> _Brief_: Lift out, unaltered, the lines of the material below between the line holding "[154,311,161,321] * -> (949, 270) //" and the line holding "(183, 385) none", counting both.

--- Dataset excerpts ---

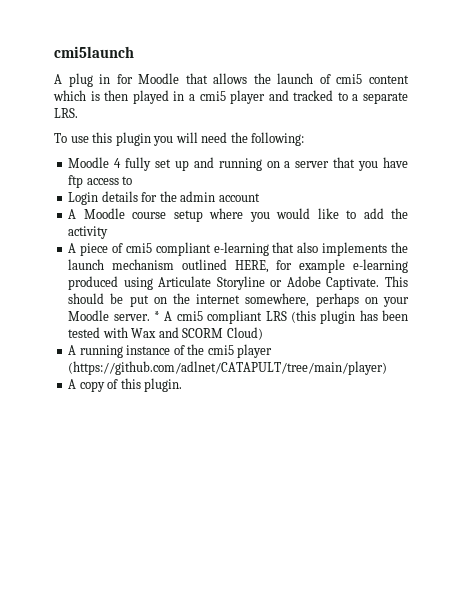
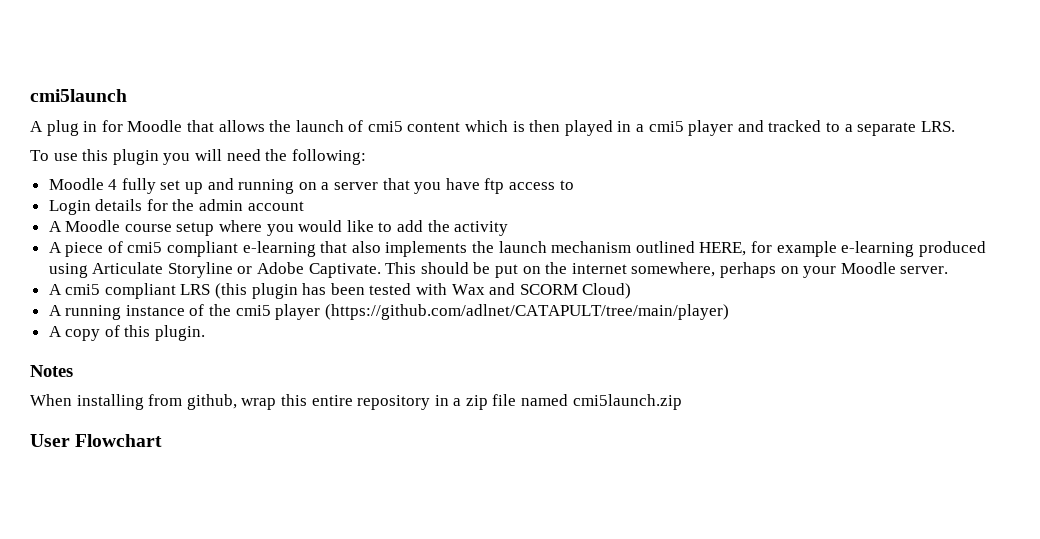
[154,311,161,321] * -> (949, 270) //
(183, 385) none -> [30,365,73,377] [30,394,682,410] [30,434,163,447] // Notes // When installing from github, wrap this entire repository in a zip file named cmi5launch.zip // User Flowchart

---
--- Dataset excerpts ---

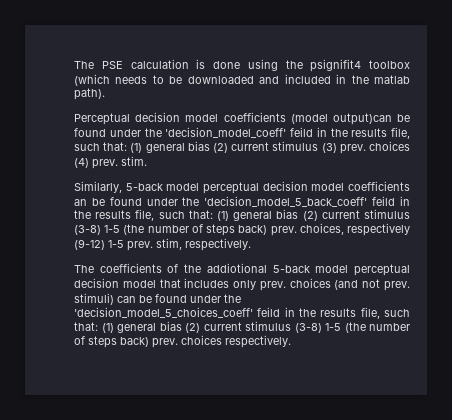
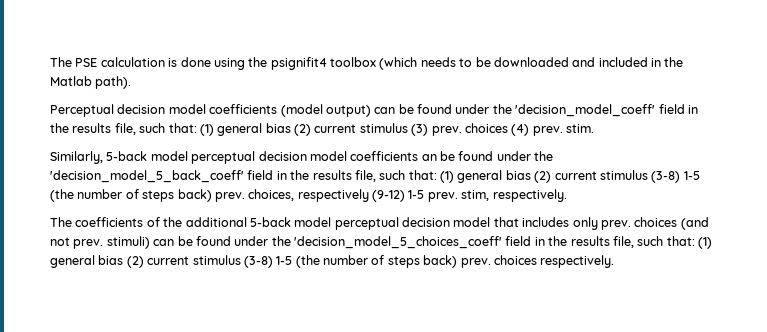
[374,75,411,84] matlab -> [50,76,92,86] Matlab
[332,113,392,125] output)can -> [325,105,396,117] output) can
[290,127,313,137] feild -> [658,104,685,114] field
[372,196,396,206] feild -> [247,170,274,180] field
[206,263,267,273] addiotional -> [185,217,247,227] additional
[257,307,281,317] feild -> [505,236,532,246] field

---

> _Answer to the problem_:
[154,311,161,321] * -> (949, 270) //
(183, 385) none -> [30,365,73,377] [30,394,682,410] [30,434,163,447] // Notes // When installing from github, wrap this entire repository in a zip file named cmi5launch.zip // User Flowchart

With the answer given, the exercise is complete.